Host-based backup of VMware vSphere VMs.
Post Reply
mikeely
Expert
Posts: 224
Liked: 69 times
Joined: Nov 07, 2016 7:39 pm
Full Name: Mike Ely
Contact:

Seeing greatly increased snapshot deletion times in ESX7 vs ESX6

Post by mikeely »

This probably isn't a Veeam-specific issue beyond the fact that Veeam is writing and removing snapshots all the time, but I thought I'd ask in here to see if anyone else has had the same experience. We stood up a new cluster on brand-new hardware and have been migrating VMs over to it - we're going Intel->AMD on this change so we're having to shut down the VMs and all that. We're also upgrading the vmware hardware version on the VMs to get them current although this doesn't seem to be making any difference in the snapshot deletion time.

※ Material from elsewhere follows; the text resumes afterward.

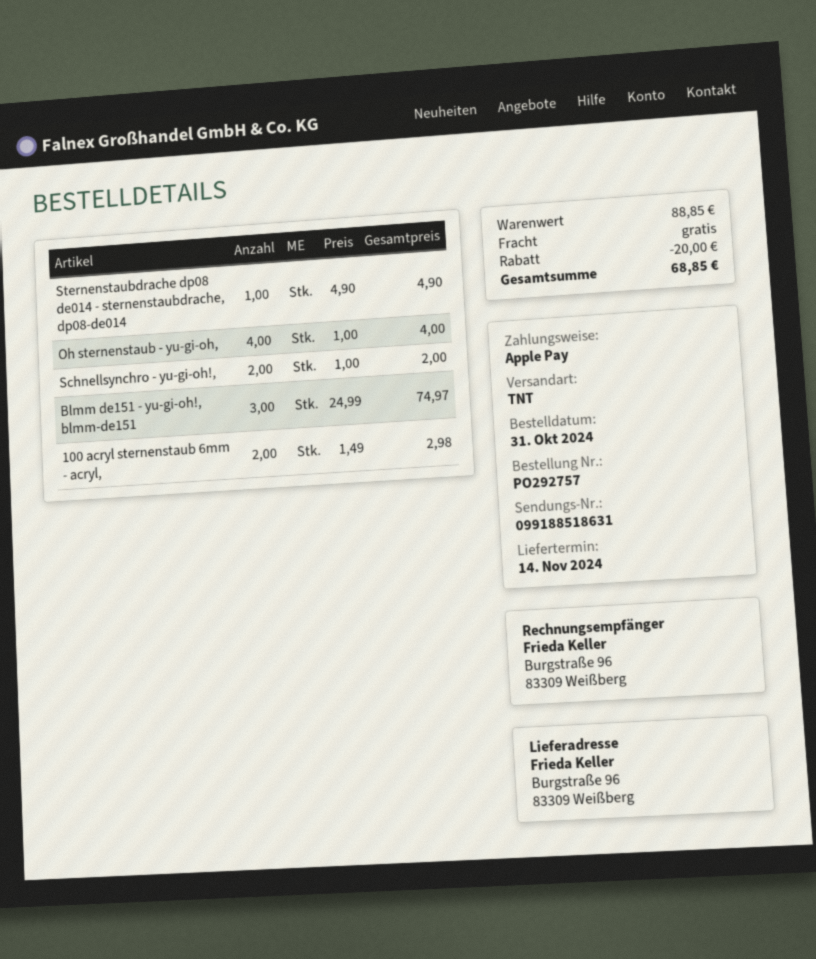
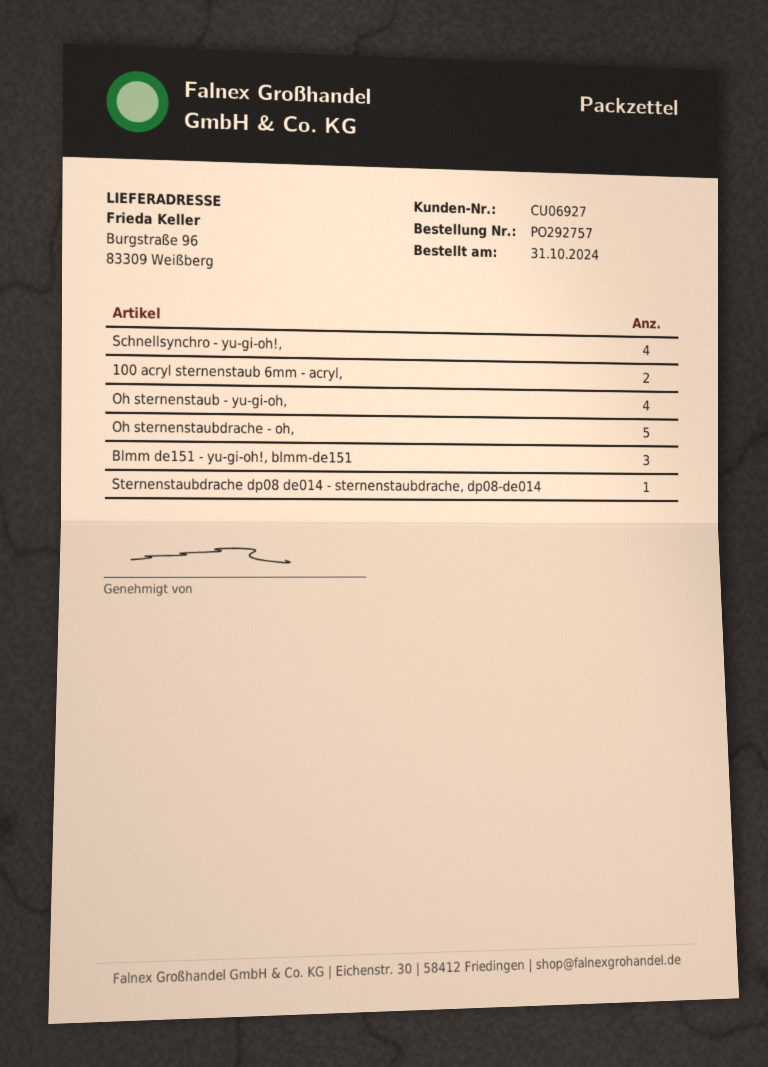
Schnellsynchro - yu-gi-oh!,: 2 -> 4
Oh sternenstaubdrache - oh,: none -> 5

Anyhow what I'm seeing is VMs that previously took on average 4-6 seconds for snapshot deletion are now taking 40-60 seconds, consistently. It's really bad as the VMs are being stunned for long enough during snapshot consolidation that it's causing crashes, alerts, etc. Is this anything somebody else here has seen before, and if so were you able to resolve the issue?
foggy
Veeam Software
Posts: 21071
Liked: 2115 times
Joined: Jul 11, 2011 10:22 am
Full Name: Alexander Fogelson
Contact:

Re: Seeing greatly increased snapshot deletion times in ESX7 vs ESX6

Post by foggy »

Hi Mike, what about the underlying storage where VMs reside - has it also changed?
mikeely
Expert
Posts: 224
Liked: 69 times
Joined: Nov 07, 2016 7:39 pm
Full Name: Mike Ely
Contact:

Re: Seeing greatly increased snapshot deletion times in ESX7 vs ESX6

Post by mikeely »

Nope, same storage: Tintri with the VAAI plugin.
'If you truly love Veeam, then you should not let us do this :D' --Gostev, in a particularly Blazing Saddles moment
Gostev
Chief Product Officer
Posts: 31556
Liked: 6719 times
Joined: Jan 01, 2006 1:01 am
Location: Baar, Switzerland
Contact:

Re: Seeing greatly increased snapshot deletion times in ESX7 vs ESX6

Post by Gostev »

As far as I remember, Tintri was truly one of a kind with how it integrates with VMware? Some sort of very special storage virtualization technic that allowed them to improve VM snapshot management operations performance specifically. Sounds like this logic just does not play well with ESXi7?
soncscy
Veteran
Posts: 643
Liked: 312 times
Joined: Aug 04, 2019 2:57 pm
Full Name: Harvey
Contact:

Re: Seeing greatly increased snapshot deletion times in ESX7 vs ESX6

Post by soncscy »

I'm curious, what isolation tests have you done? As long as a backup uses vADP, it's a standard call to the same type of API, you can even reproduce with PowerCLI if you're interested.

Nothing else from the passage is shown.